Die Ruinen von Tulum sind eine archäologische Stätte an der Karibikküste im Bundesstaat Quintana Roo, wo graue Steinkonstruktionen auf einer Kalksteinklippe etwa zwölf Meter über dem Meer thronen. Eine durchgehende Mauer mit mehreren Zugängen umgibt das Gelände und grenzt die Anlage vom umliegenden Dschungel ab, während sich dahinter Wachtürme und mehrere Tempelbauten über die Plattform verteilen.
Zwischen 1200 und 1450 diente dieser Ort als wichtiger Handelshafen und verband Seewege entlang der Küste mit dem Landesinneren der Halbinsel Yucatán. Nach der Ankunft der Spanier im 16. Jahrhundert wurde die Siedlung allmählich verlassen und vom Dschungel überwuchert, bis Entdecker sie Anfang des 19. Jahrhunderts wieder dokumentierten.
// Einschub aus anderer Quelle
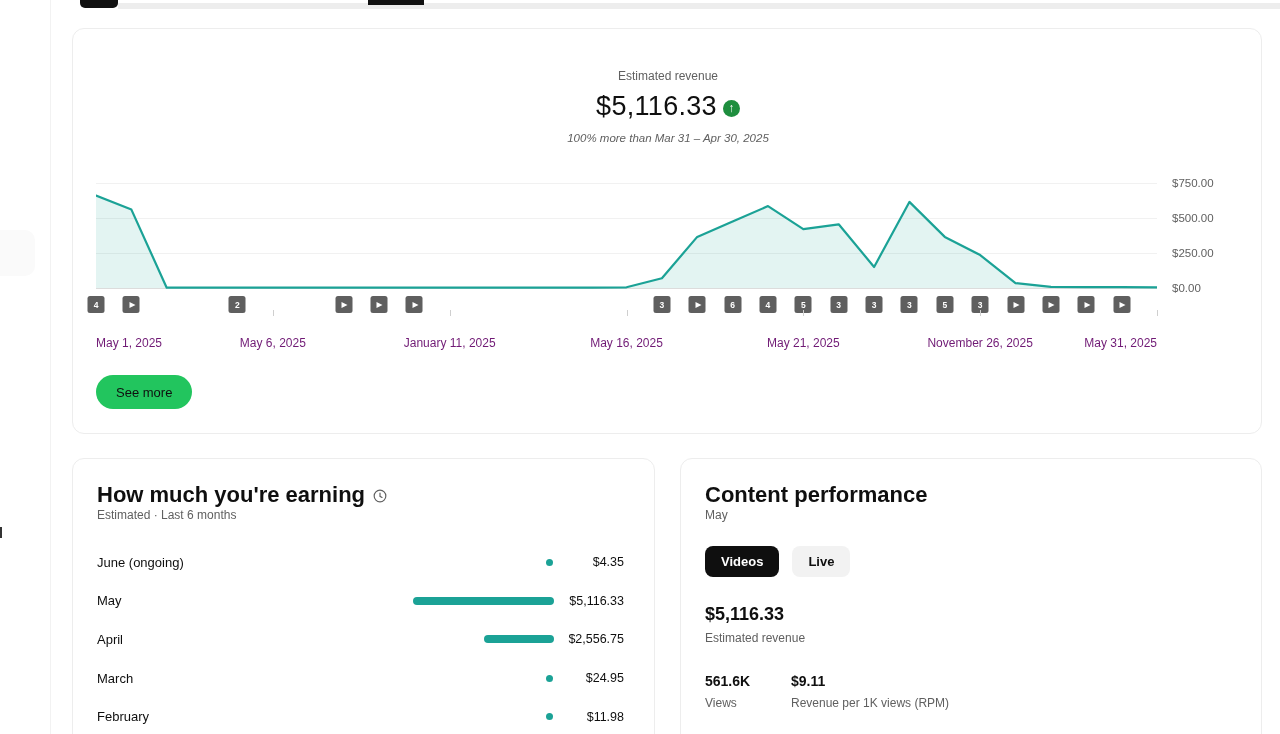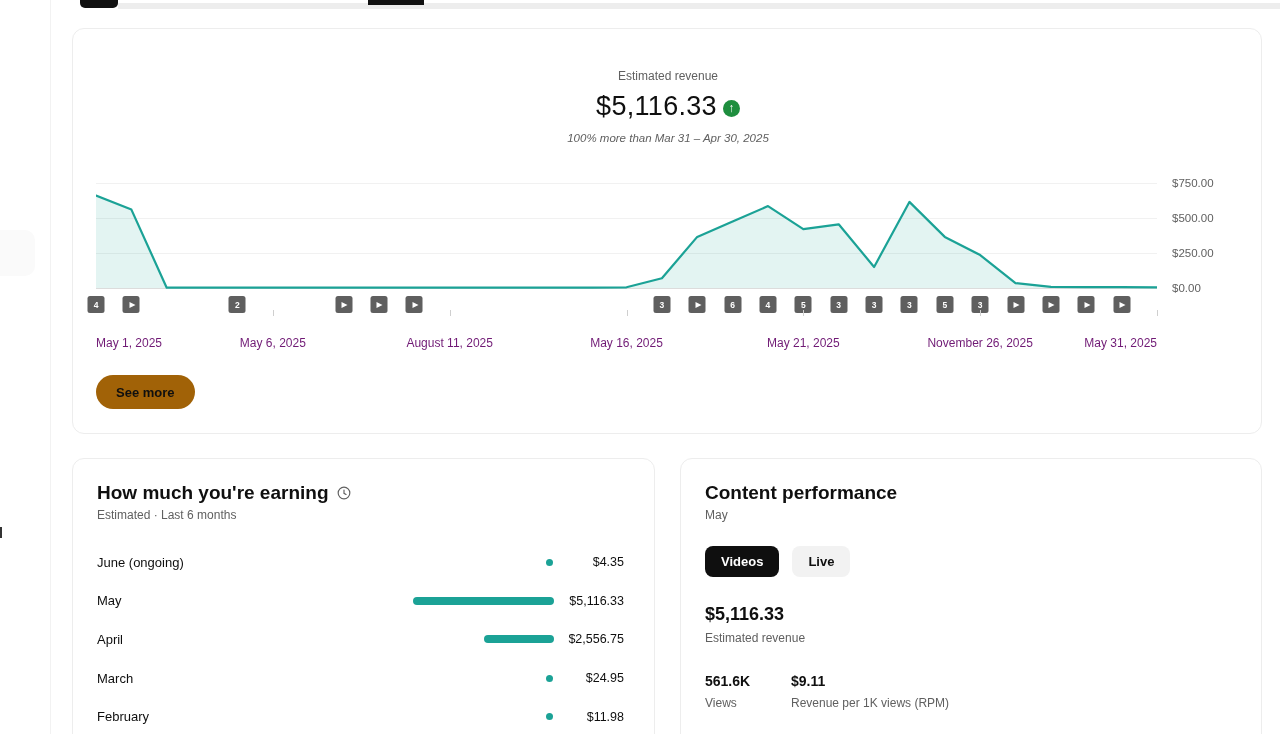--- a/index.html
+++ b/index.html
@@ -178,7 +178,7 @@
       <div class="xtick" style="left: 272.833px;"></div>
       <div class="xlabel" style="left: 272.833px; transform: translateX(-50%);">May 6, 2025</div>
       <div class="xtick" style="left: 449.667px;"></div>
-      <div class="xlabel" style="left: 449.667px; transform: translateX(-50%);">August 11, 2025</div>
+      <div class="xlabel" style="left: 449.667px; transform: translateX(-50%);">January 11, 2025</div>
       <div class="xtick" style="left: 626.5px;"></div>
       <div class="xlabel" style="left: 626.5px; transform: translateX(-50%);">May 16, 2025</div>
       <div class="xtick" style="left: 803.333px;"></div>

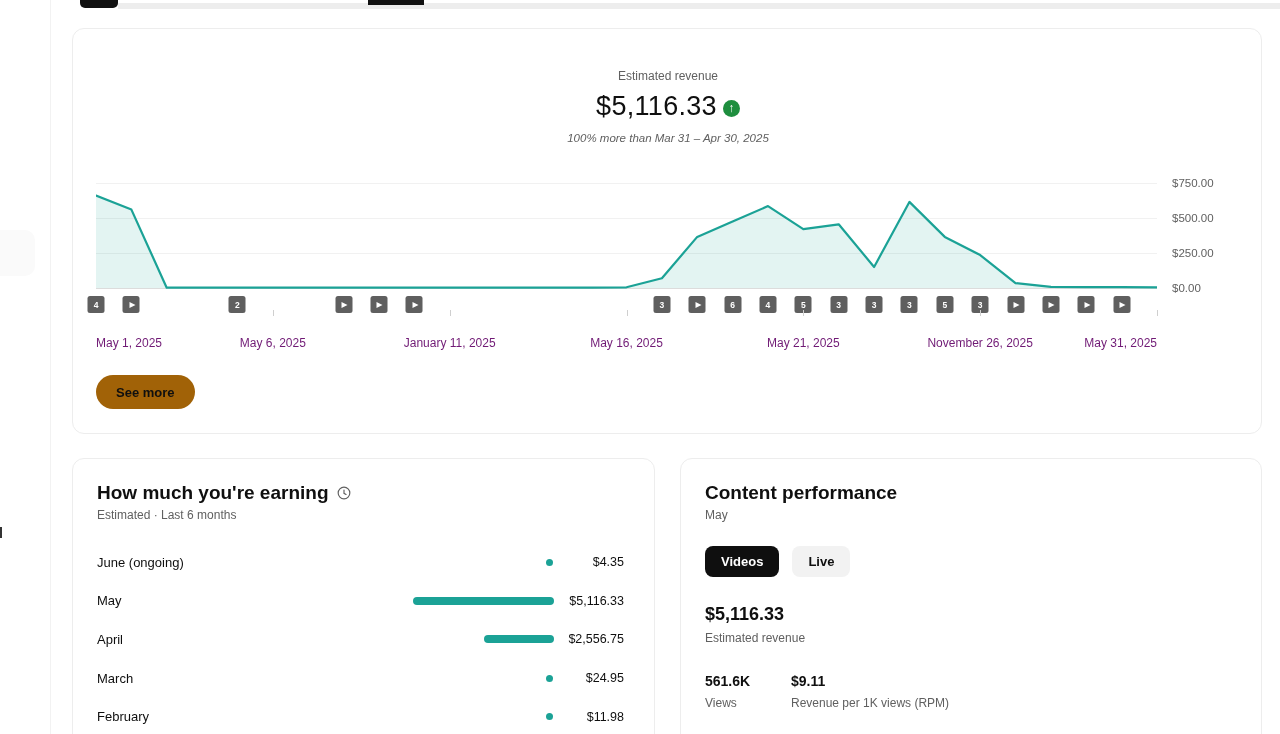--- a/index.html
+++ b/index.html
@@ -45,7 +45,7 @@
   .xlabel { position:absolute; top:336px; font-size:12px; color:#701a75; white-space:nowrap; }
 
   .see-more { position:absolute; left:96px; top:375px; height:34px; padding:0 20px; border:none; border-radius:17px;
-              background:#a16207; font-family:inherit; font-size:13px; font-weight:bold; color:#0f0f0f; cursor:pointer; }
+              background:#22c55e; font-family:inherit; font-size:13px; font-weight:normal; color:#0f0f0f; cursor:pointer; }
 
   
   .card-title { position:absolute; left:24px; top:23px; font-size:19px; font-weight:bold; color:#0f0f0f; }

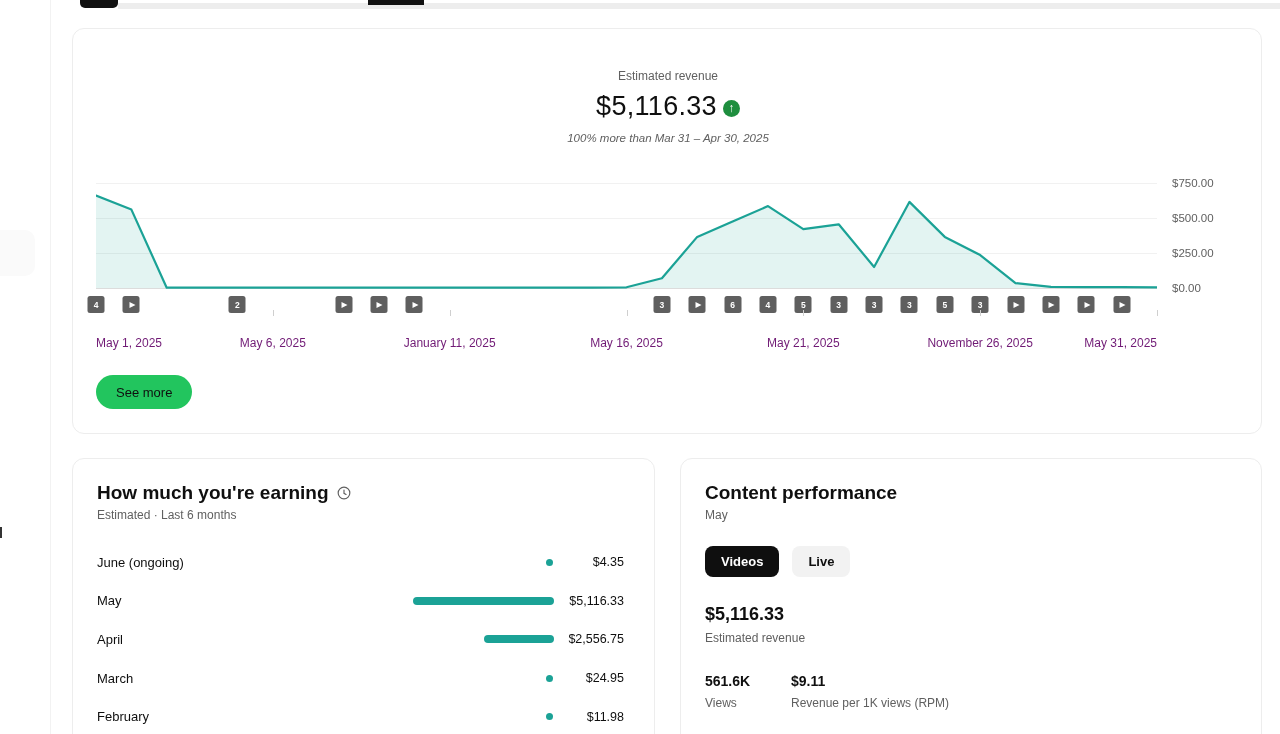--- a/index.html
+++ b/index.html
@@ -48,7 +48,7 @@
               background:#22c55e; font-family:inherit; font-size:13px; font-weight:normal; color:#0f0f0f; cursor:pointer; }
 
   
-  .card-title { position:absolute; left:24px; top:23px; font-size:19px; font-weight:bold; color:#0f0f0f; }
+  .card-title { position:absolute; left:24px; top:23px; font-size:22px; font-weight:bold; color:#0f0f0f; }
   .card-sub   { position:absolute; left:24px; top:49px; font-size:12px; color:#606060; }
   .clock-ic { margin-left:8px; vertical-align:-1px; }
Am frühen Morgen versammeln sich oft Reisende am östlichen Rand der Anlage, um den Sonnenaufgang über dem Meer zu beobachten, während einheimische Guides von der kosmologischen Bedeutung der Bauten erzählen. Besucher können beobachten, wie lokale Händler außerhalb der Mauern traditionelle Textilien und Kunsthandwerk verkaufen, das an präkolumbische Motive anknüpft und die kulturelle Kontinuität sichtbar macht.
Das Gelände ist am besten frühmorgens zu besuchen, bevor die Hitze und die Menschenmassen zunehmen, da es kaum Schatten auf den offenen Plattformen gibt. Die Wege sind größtenteils eben, einige Abschnitte führen jedoch über unebene Steine und steile Treppen, daher ist festes Schuhwerk empfehlenswert.
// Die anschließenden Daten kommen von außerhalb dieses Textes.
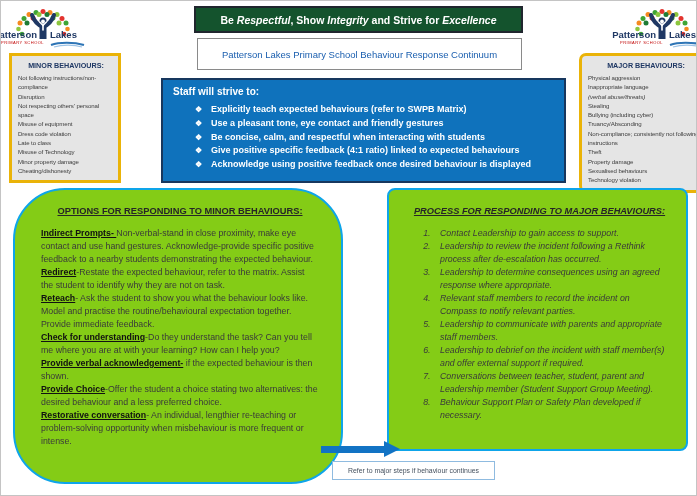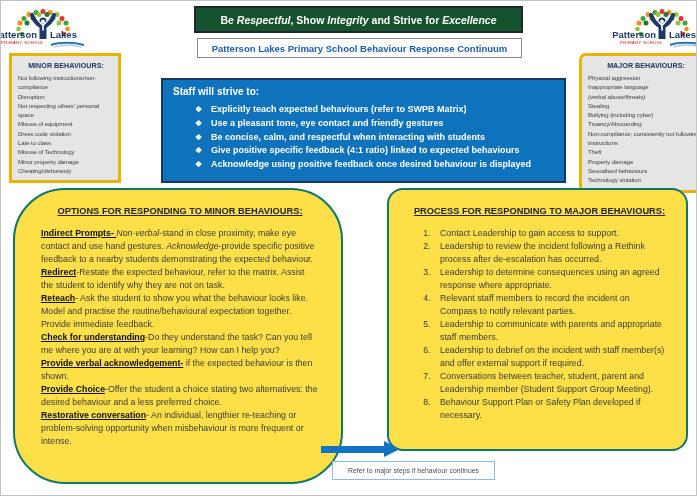--- a/index.html
+++ b/index.html
@@ -26,9 +26,9 @@
             font-weight:bold; font-size:10.5px; display:flex;
             align-items:center; justify-content:center; white-space:pre; }
   .banner .it { font-style:italic; }
-  .title-box { position:absolute; left:196px; top:37px; width:325px; height:20px;
+  .title-box { position:absolute; left:196px; top:37px; width:325px; height:32px;
                background:#fff; border:1px solid #8a8a8a; color:#1B5FAF;
-               font-weight:bold; font-size:9.5px; display:flex;
+               font-weight:normal; font-size:9.5px; display:flex;
                align-items:center; justify-content:center; }
 
   

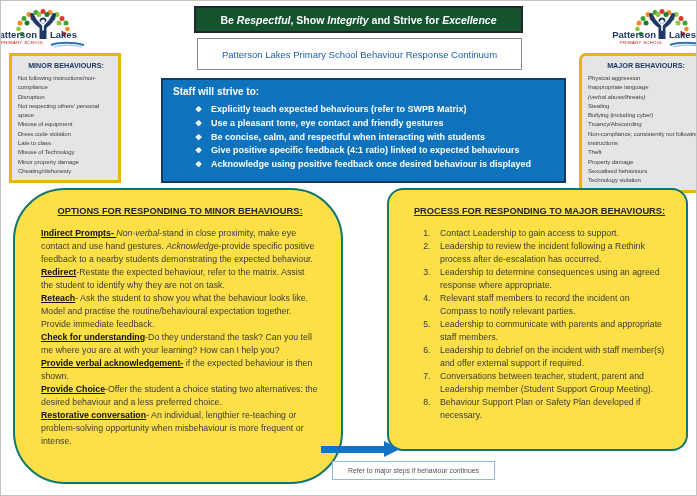--- a/index.html
+++ b/index.html
@@ -54,7 +54,7 @@
   .staff-box .bullet { width:16px; flex:0 0 16px; font-size:8px; }
 
   
-  .round-box { position:absolute; background:#fde047; border:2px solid #0f766e; }
+  .round-box { position:absolute; background:#84cc16; border:2px solid #0ea5e9; }
   .box-minor { left:12px;  top:187px; width:330px; height:296px;
                border-radius:52px; padding:16px 22px 0 26px; }
   .box-major { left:386px; top:187px; width:301px; height:263px;

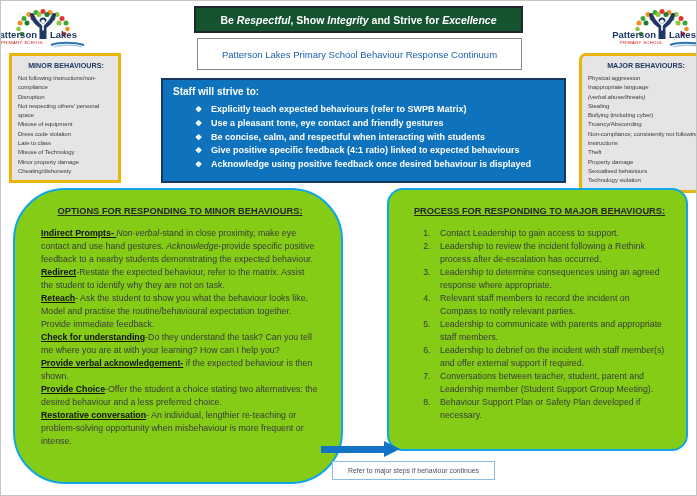--- a/index.html
+++ b/index.html
@@ -58,7 +58,7 @@
   .box-minor { left:12px;  top:187px; width:330px; height:296px;
                border-radius:52px; padding:16px 22px 0 26px; }
   .box-major { left:386px; top:187px; width:301px; height:263px;
-               border-radius:16px; padding:16px 18px 12px 22px; }
+               border-radius:8px; padding:16px 18px 12px 22px;font-style:italic; }
   .round-box h2 { font-size:9.3px; color:#262626; text-align:center;
                   text-decoration:underline; margin-bottom:11px; }
   .box-minor p { font-size:8.8px; color:#3a3a3a; line-height:13px; }

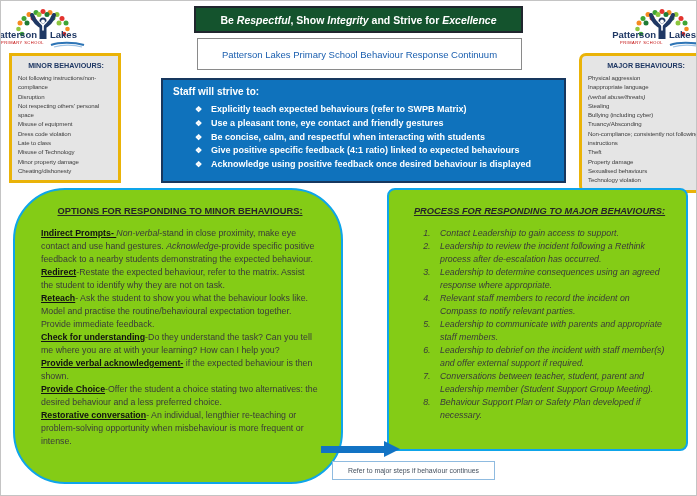--- a/index.html
+++ b/index.html
@@ -63,7 +63,7 @@
                   text-decoration:underline; margin-bottom:11px; }
   .box-minor p { font-size:8.8px; color:#3a3a3a; line-height:13px; }
   .box-minor .lead { font-weight:bold; color:#111; text-decoration:underline; }
-  .box-minor .it { font-style:italic; }
+  .box-minor .it { }
   .box-major ol { margin-left:22px; }
   .box-major li { font-size:8.8px; color:#3a3a3a; line-height:13px;
                   padding-left:7px; }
Ein kleiner Tempel zeigt eine geschnitzte Figur, die kopfüber hängt und als Gott des Abstiegs interpretiert wird, dessen Position sich an der Bahn der Venus orientiert. In den beiden Nischen an der Fassade desselben Baus standen einst Stuckfiguren, die heute verschwunden sind, aber auf frühen Fotografien aus dem 19. Jahrhundert sichtbar waren.